In Aleppo, the West has once again failed to prevent what it vowed to stop

Julian Reichelt writes: Over the past four years, the Aleppo I fell in love with has ceased to exist, its slow and painful four-year-long death now dramatically accelerated by Russian‎ smart bombs and Syrian regime dumb bombs.

If Aleppo were a person, this would be the point where we would pray for a swift end to their suffering. But Aleppo isn’t only one person, it’s a besieged town of 300,000, a disgrace to the conscience of the civilized world. Doctors are working in conditions resembling a slaughterhouse more than a hospital, but still saving lives. Children are burning tires to cloud the skies with smoke and obstruct the vision of Putin’s relentless jets and their soulless pilots. While they — eight-year-old kids — stand up to Putin’s air force and their crimes against humanity, the Western world — once again — has done nothing.

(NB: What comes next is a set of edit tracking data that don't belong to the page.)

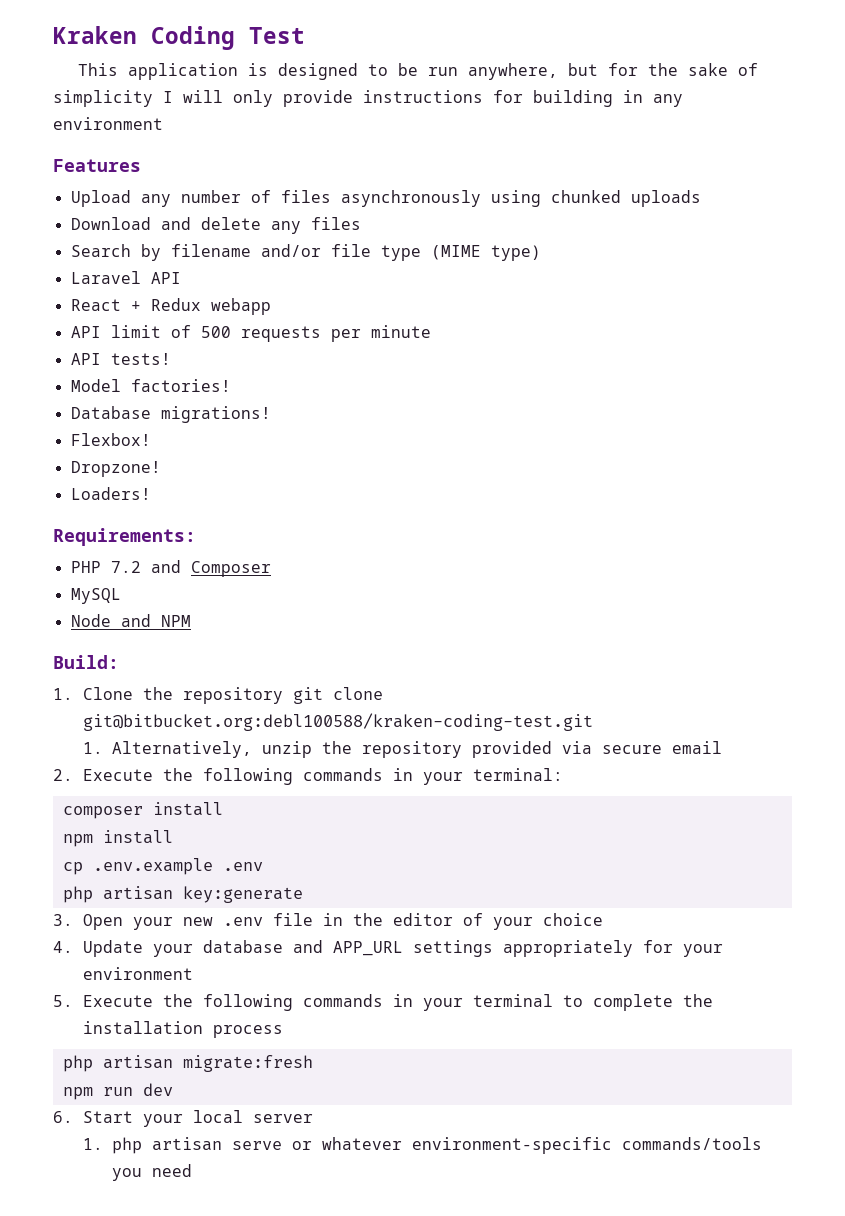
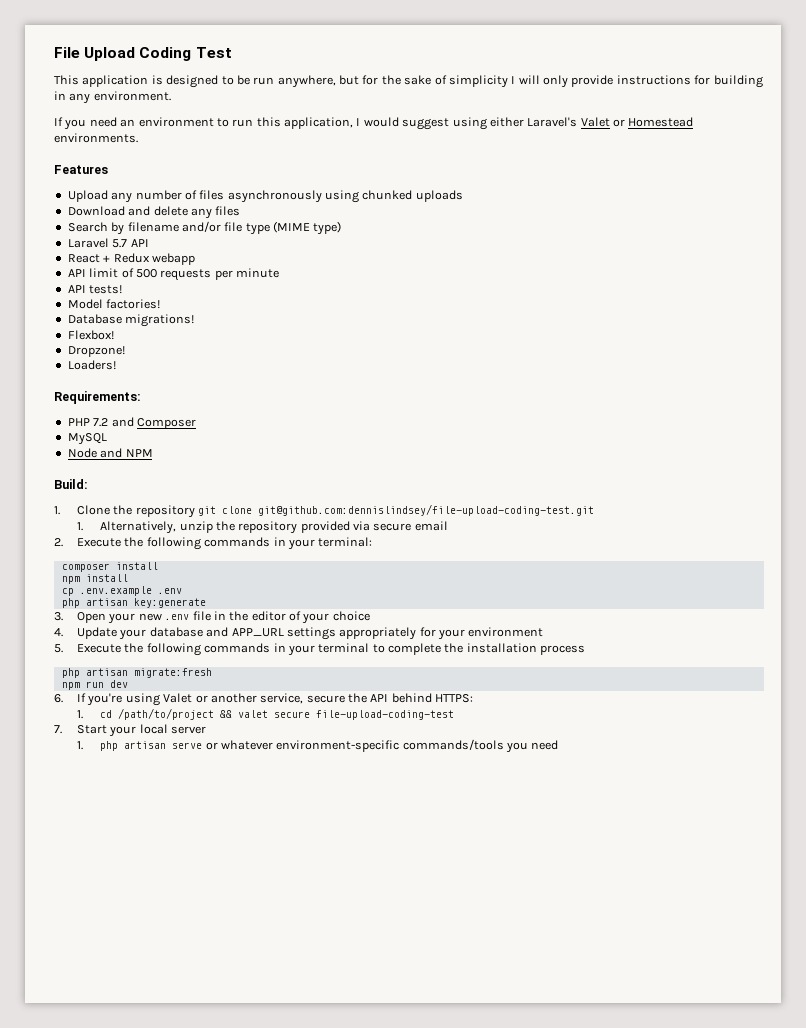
- Kraken Coding Test
+ File Upload Coding Test
- This application is designed to be run anywhere, but for the sake of simplicity I will only provide instructions for building in any environment
+ This application is designed to be run anywhere, but for the sake of simplicity I will only provide instructions for building in any environment.
+ If you need an environment to run this application, I would suggest using either Laravel's Valet or Homestead environments.
- Laravel API
+ Laravel 5.7 API
- 1. Clone the repository git clone git@bitbucket.org:debl100588/kraken-coding-test.git
+ 1. Clone the repository git clone git@github.com:dennislindsey/file-upload-coding-test.git
- 6. Start your local server
+ 6. If you're using Valet or another service, secure the API behind HTTPS:
+ 1. cd /path/to/project && valet secure file-upload-coding-test
+ 7. Start your local server

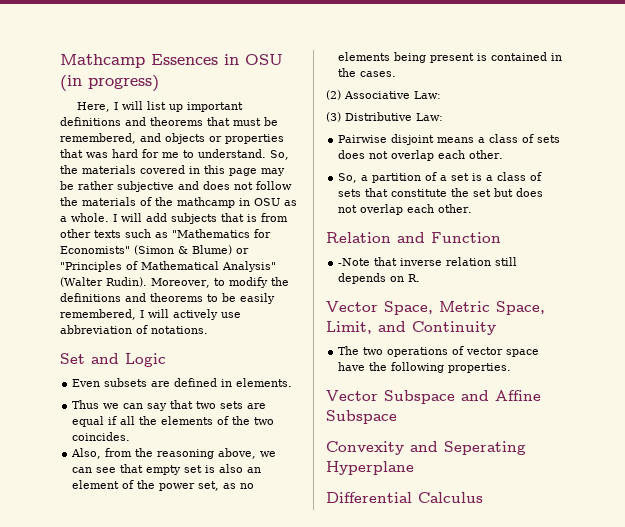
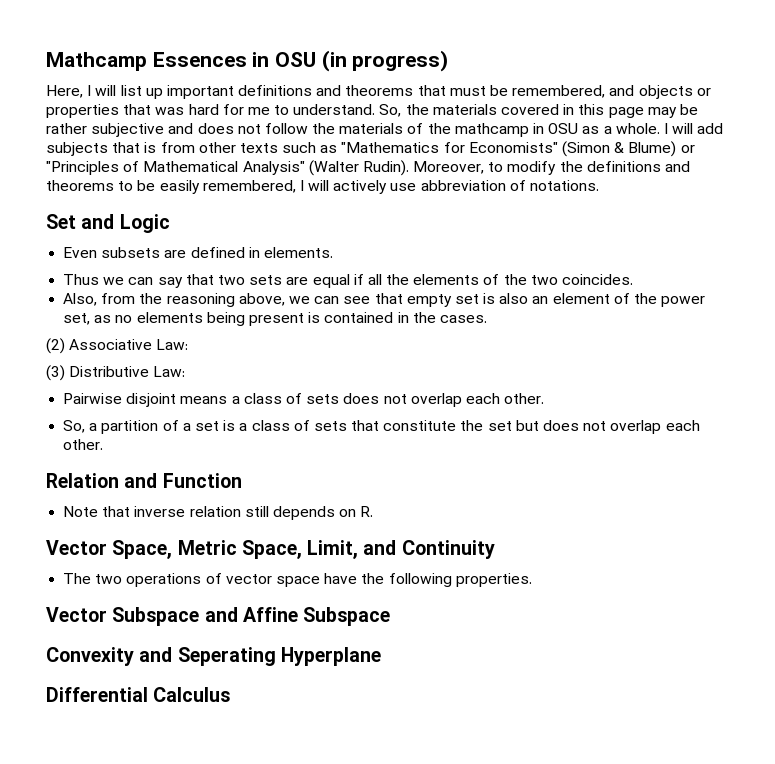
- -Note that inverse relation still depends on R.
+ Note that inverse relation still depends on R.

“We had gotten used to hell on earth,” one friend inside the city texted me two days ago. “Now they’re even bombing our hell to pieces.”

In the past days, while bombs were raining on the ruins of Aleppo, I have called, emailed or otherwise contacted every person in politics I know to voice not my concern, as our diplomats would say, but my outrage over what is happening — or, more accurately, what is not happening. [Continue reading…]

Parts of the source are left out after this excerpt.